This book begins with a long prologue and ends with a short epilogue about the life of eighteenth-century French savant Pierre Bouguer, most famous for his metacentric theory of ship stability. Accordingly, one might expect to find an intellectual biography of Bouguer here — and Bouguer is clearly the hero of the story, always turning up with the right theory at the right time. Alas, instead of Bouguer, the author declares his subject to be the "birth of naval architecture," defining naval architecture as the application of scientific theory to ship design.

This definition is strange because the term naval architecture came into use in the late Renaissance as a result of the increasing use of measured, three-view, architectural-style plans to control the construction of warships. This usage was well-established by 1670. Only after that did European savants begin to develop scientific theories concerning the behavior of ships.

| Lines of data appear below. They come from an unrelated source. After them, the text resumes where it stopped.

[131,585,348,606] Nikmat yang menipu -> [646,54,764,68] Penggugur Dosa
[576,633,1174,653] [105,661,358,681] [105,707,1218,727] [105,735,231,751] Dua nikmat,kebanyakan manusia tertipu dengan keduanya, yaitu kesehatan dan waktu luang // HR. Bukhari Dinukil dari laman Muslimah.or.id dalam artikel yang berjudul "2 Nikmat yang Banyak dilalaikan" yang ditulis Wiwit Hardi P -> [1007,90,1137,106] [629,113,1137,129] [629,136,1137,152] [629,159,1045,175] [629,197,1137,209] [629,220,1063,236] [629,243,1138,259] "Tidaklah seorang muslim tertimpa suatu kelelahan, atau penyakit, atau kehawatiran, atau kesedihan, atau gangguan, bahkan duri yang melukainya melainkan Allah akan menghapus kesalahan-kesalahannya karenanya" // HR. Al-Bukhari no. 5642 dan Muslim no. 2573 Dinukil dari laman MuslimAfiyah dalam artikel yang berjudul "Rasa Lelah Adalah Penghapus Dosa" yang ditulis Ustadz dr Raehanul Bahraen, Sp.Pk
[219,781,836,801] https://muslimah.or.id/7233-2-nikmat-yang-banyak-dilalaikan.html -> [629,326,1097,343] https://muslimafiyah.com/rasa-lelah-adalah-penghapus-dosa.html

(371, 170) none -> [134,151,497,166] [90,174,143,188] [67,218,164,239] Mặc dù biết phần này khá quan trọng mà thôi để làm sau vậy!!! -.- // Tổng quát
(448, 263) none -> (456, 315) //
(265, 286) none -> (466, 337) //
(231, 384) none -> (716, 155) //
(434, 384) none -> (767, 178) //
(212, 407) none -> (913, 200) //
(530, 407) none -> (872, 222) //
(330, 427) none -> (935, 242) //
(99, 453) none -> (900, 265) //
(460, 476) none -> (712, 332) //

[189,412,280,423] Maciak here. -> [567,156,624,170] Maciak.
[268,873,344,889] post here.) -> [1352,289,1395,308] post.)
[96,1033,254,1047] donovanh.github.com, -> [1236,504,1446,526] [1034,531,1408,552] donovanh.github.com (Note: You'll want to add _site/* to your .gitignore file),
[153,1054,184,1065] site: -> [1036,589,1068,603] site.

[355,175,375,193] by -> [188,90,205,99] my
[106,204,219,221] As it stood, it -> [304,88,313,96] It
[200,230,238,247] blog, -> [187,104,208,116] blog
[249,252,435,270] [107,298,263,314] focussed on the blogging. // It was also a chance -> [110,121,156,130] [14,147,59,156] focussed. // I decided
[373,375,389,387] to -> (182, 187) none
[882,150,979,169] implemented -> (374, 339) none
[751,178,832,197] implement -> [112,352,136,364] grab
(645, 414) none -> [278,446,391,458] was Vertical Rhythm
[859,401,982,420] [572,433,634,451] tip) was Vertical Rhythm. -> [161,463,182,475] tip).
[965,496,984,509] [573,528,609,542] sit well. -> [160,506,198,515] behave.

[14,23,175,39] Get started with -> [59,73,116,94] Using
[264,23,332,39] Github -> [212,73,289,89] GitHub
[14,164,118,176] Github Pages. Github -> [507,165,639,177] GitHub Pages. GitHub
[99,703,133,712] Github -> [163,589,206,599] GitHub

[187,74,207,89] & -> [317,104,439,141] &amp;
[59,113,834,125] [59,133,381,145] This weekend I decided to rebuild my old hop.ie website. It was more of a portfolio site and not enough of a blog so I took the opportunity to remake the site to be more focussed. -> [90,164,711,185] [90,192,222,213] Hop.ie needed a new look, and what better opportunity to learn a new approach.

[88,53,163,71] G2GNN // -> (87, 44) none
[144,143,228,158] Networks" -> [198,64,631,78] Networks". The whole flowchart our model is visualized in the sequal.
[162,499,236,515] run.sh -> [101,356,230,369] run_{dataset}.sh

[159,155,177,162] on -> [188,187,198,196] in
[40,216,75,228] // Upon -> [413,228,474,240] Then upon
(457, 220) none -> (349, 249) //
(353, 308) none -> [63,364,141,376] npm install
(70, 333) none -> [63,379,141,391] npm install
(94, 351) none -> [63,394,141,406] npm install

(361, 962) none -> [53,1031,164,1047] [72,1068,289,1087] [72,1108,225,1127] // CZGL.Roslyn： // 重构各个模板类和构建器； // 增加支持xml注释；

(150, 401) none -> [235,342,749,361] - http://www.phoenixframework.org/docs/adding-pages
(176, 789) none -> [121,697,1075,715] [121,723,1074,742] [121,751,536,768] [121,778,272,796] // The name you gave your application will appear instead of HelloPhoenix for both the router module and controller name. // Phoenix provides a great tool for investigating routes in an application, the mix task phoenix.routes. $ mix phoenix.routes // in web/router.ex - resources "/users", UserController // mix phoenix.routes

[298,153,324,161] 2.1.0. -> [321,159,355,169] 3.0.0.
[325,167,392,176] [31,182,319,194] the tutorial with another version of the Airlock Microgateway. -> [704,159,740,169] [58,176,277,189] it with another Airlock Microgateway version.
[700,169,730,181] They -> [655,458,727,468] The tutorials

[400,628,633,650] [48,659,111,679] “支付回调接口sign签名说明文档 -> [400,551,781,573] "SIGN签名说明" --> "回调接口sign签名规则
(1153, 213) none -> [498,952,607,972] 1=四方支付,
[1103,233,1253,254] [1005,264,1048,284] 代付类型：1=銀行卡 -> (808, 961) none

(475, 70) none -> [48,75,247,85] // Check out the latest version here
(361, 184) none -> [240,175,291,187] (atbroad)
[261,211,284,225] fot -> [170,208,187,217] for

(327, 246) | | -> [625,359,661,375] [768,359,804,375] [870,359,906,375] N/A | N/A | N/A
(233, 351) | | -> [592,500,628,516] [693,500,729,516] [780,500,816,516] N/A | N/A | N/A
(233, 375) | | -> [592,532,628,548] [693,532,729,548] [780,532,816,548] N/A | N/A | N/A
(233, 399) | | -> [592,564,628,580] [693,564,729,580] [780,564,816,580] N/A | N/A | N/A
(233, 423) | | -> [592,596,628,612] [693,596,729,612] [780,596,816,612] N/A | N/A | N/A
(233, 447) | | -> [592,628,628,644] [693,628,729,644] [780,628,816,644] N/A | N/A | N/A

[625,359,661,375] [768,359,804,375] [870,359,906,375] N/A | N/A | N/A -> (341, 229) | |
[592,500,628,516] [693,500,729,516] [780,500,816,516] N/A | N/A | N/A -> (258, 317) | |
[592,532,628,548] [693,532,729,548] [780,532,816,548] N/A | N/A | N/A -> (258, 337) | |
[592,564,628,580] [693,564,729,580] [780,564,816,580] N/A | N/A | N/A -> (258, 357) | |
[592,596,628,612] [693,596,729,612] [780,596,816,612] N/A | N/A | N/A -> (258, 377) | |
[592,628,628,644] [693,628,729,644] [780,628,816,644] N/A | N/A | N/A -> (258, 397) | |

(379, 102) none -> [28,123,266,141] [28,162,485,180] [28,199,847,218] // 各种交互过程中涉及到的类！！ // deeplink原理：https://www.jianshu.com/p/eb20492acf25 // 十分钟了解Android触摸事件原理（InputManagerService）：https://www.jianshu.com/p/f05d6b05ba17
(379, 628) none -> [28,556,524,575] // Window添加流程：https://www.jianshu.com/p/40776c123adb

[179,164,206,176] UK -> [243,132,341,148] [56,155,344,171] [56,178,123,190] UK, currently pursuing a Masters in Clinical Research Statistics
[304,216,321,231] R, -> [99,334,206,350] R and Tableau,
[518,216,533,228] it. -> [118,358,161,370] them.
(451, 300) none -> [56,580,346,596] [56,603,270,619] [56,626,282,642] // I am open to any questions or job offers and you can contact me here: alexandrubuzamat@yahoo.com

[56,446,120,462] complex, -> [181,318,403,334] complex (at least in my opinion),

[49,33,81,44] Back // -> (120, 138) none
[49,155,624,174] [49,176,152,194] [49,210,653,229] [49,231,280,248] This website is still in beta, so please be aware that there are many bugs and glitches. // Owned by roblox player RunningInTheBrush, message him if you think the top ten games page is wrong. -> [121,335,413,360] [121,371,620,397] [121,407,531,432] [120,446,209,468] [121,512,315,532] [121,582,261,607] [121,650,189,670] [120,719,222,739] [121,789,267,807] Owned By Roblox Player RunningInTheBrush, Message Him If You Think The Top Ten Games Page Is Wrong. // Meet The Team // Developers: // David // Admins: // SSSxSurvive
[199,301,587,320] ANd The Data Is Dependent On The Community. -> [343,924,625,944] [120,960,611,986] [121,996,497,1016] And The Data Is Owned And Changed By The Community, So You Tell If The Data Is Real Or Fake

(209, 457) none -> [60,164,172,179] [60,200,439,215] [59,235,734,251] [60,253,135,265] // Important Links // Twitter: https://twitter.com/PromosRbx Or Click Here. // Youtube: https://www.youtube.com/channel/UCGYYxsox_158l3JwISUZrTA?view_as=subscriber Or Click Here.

Drawing on the title of a work by the famous eighteenth century scientist Leonard Euler, these topics became known in English as "naval science."

Readers should know, therefore, that the title of this book is triply misleading. First, naval architecture was not born in the eighteenth century. It already existed. Second, this book is not really about naval architecture. It is about the emergence of naval science. Third, it is really about the period after 1670, not the entire period 1600 to 1800 as claimed.

According to the author, the three main topics of naval science were: maneuver, concerning the movement of ships under sail (including issues of masting); resistance, concerning the speed of ships in water; and stability, concerning the ability of ships, when inclined, to return to their upright position.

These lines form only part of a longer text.